WORK INSTRUCTIONS: Pick out all lines with the word "none" from the records that follow.

- Opening Delimiter -

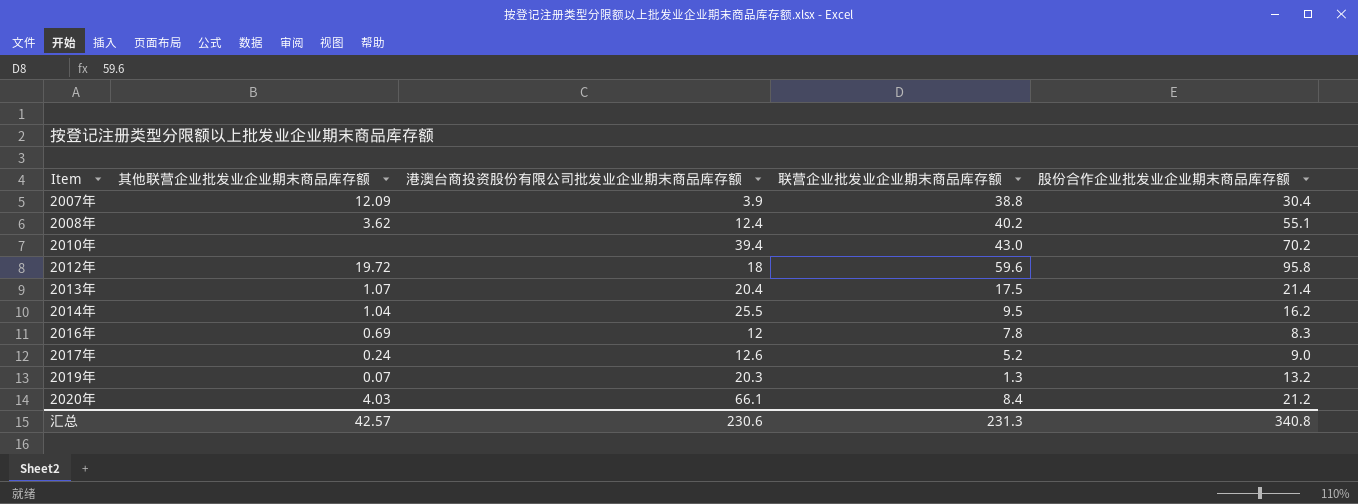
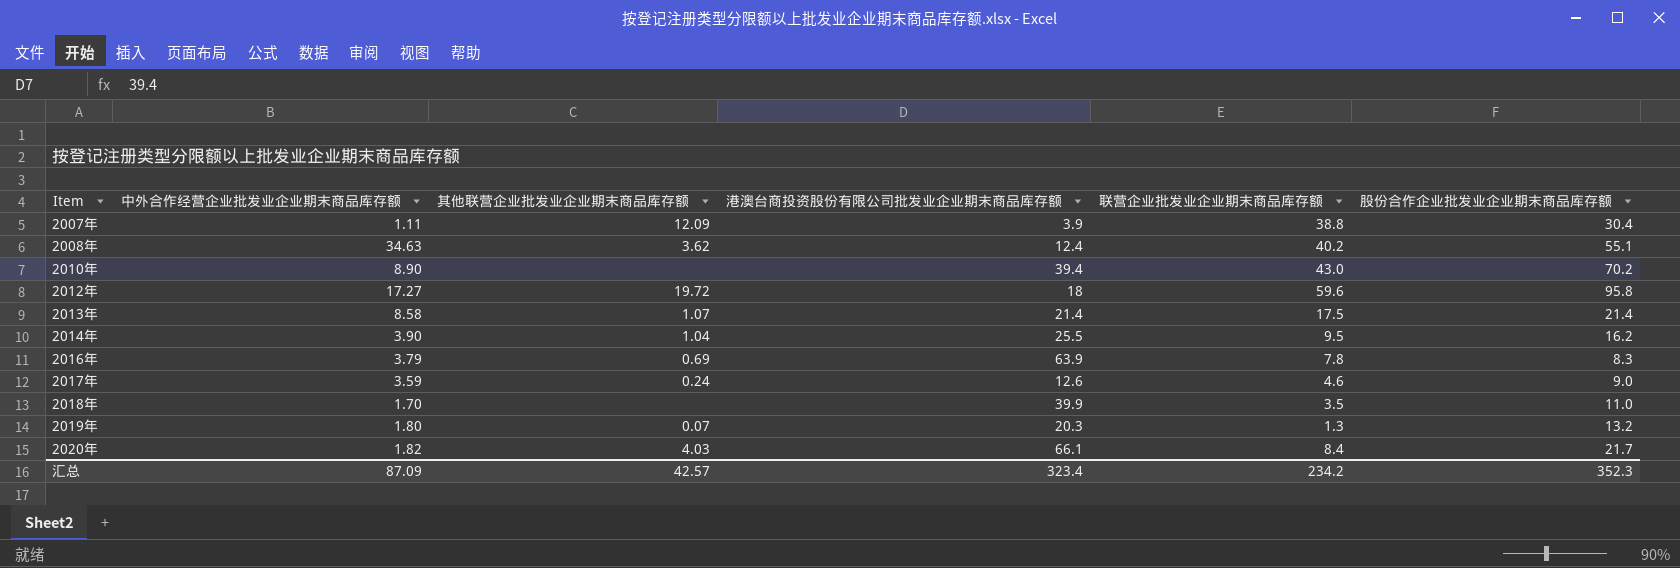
column 中外合作经营企业批发业企业期末商品库存额 | position: none -> 2
2013年 | 港澳台商投资股份有限公司批发业企业期末商品库存额: 20.4 -> 21.4
2016年 | 港澳台商投资股份有限公司批发业企业期末商品库存额: 12 -> 63.9
2017年 | 联营企业批发业企业期末商品库存额: 5.2 -> 4.6
row 2018年: none -> 1.70 | none | 39.9 | 3.5 | 11.0
2020年 | 股份合作企业批发业企业期末商品库存额: 21.2 -> 21.7
汇总 | 港澳台商投资股份有限公司批发业企业期末商品库存额: 230.6 -> 323.4
汇总 | 联营企业批发业企业期末商品库存额: 231.3 -> 234.2
汇总 | 股份合作企业批发业企业期末商品库存额: 340.8 -> 352.3

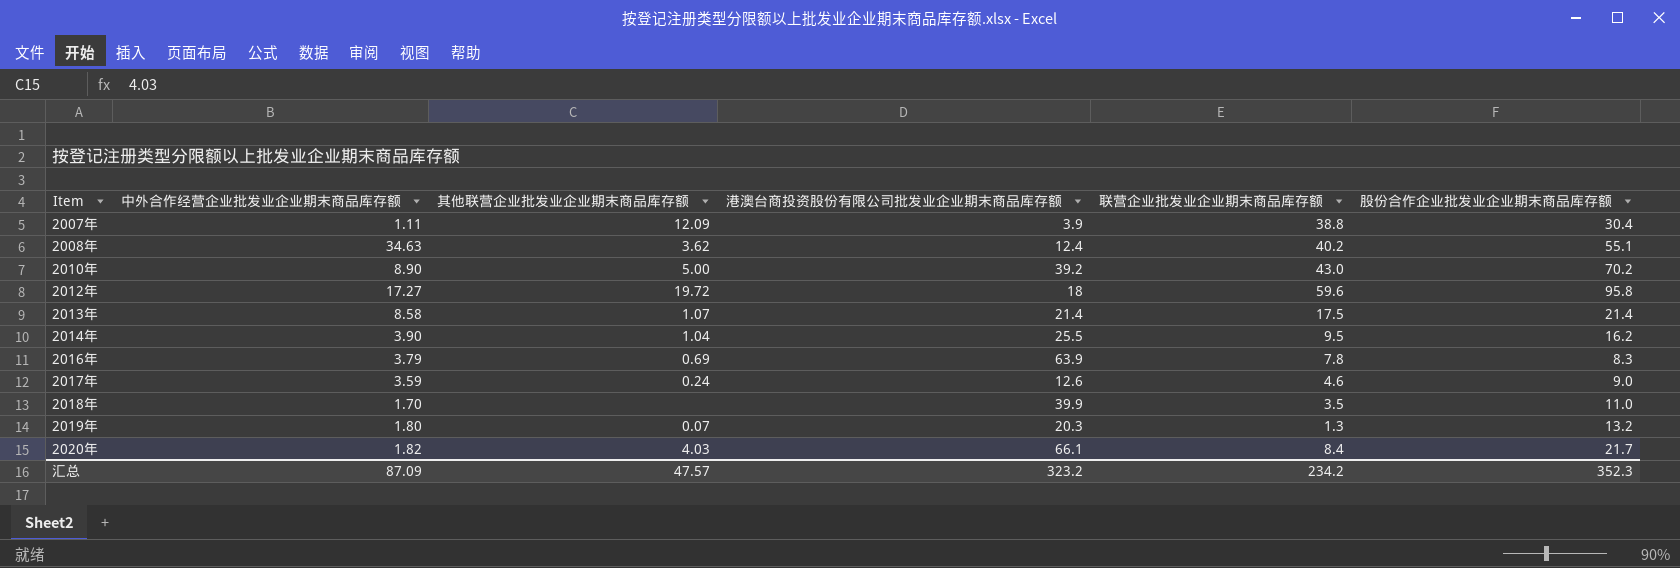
2010年 | 其他联营企业批发业企业期末商品库存额: none -> 5.00
2010年 | 港澳台商投资股份有限公司批发业企业期末商品库存额: 39.4 -> 39.2
汇总 | 其他联营企业批发业企业期末商品库存额: 42.57 -> 47.57
汇总 | 港澳台商投资股份有限公司批发业企业期末商品库存额: 323.4 -> 323.2

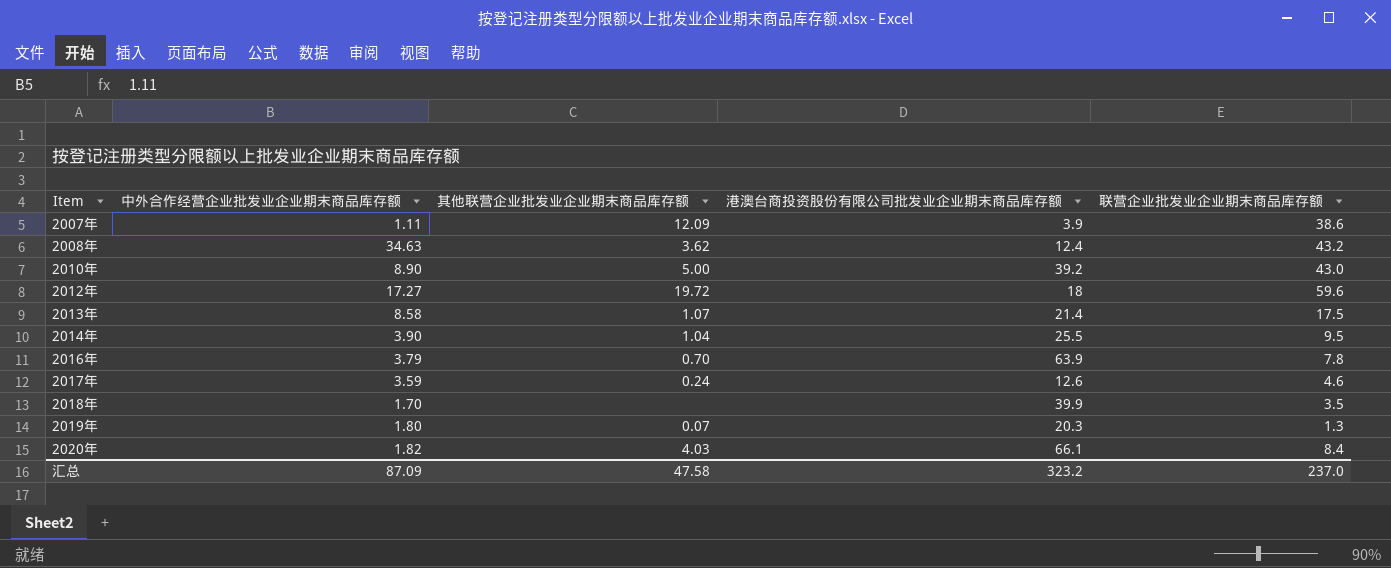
column 股份合作企业批发业企业期末商品库存额 | position: 6 -> none
2007年 | 联营企业批发业企业期末商品库存额: 38.8 -> 38.6
2008年 | 联营企业批发业企业期末商品库存额: 40.2 -> 43.2
2016年 | 其他联营企业批发业企业期末商品库存额: 0.69 -> 0.70
汇总 | 其他联营企业批发业企业期末商品库存额: 47.57 -> 47.58
汇总 | 联营企业批发业企业期末商品库存额: 234.2 -> 237.0

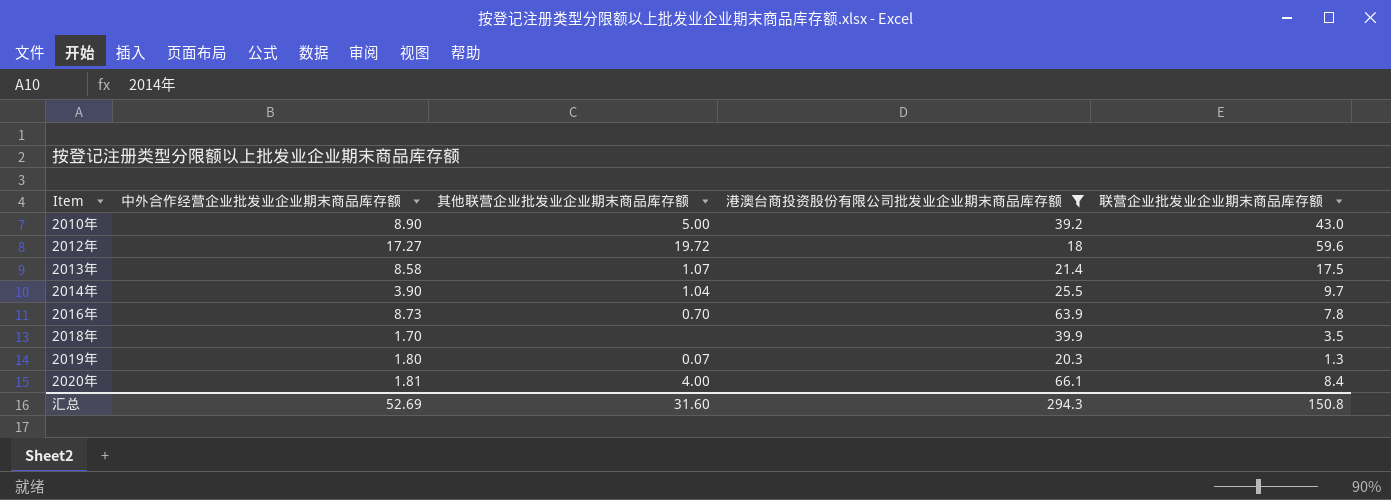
filter: none -> 港澳台商投资股份有限公司批发业企业期末商品库存额 >= 18
2014年 | 联营企业批发业企业期末商品库存额: 9.5 -> 9.7
2016年 | 中外合作经营企业批发业企业期末商品库存额: 3.79 -> 8.73
2020年 | 中外合作经营企业批发业企业期末商品库存额: 1.82 -> 1.81
2020年 | 其他联营企业批发业企业期末商品库存额: 4.03 -> 4.00
汇总 | 中外合作经营企业批发业企业期末商品库存额: 87.09 -> 52.69
汇总 | 其他联营企业批发业企业期末商品库存额: 47.58 -> 31.60
汇总 | 港澳台商投资股份有限公司批发业企业期末商品库存额: 323.2 -> 294.3
汇总 | 联营企业批发业企业期末商品库存额: 237.0 -> 150.8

- Closing Delimiter -

ANSWER AREA:
column 中外合作经营企业批发业企业期末商品库存额 | position: none -> 2
row 2018年: none -> 1.70 | none | 39.9 | 3.5 | 11.0
2010年 | 其他联营企业批发业企业期末商品库存额: none -> 5.00
column 股份合作企业批发业企业期末商品库存额 | position: 6 -> none
filter: none -> 港澳台商投资股份有限公司批发业企业期末商品库存额 >= 18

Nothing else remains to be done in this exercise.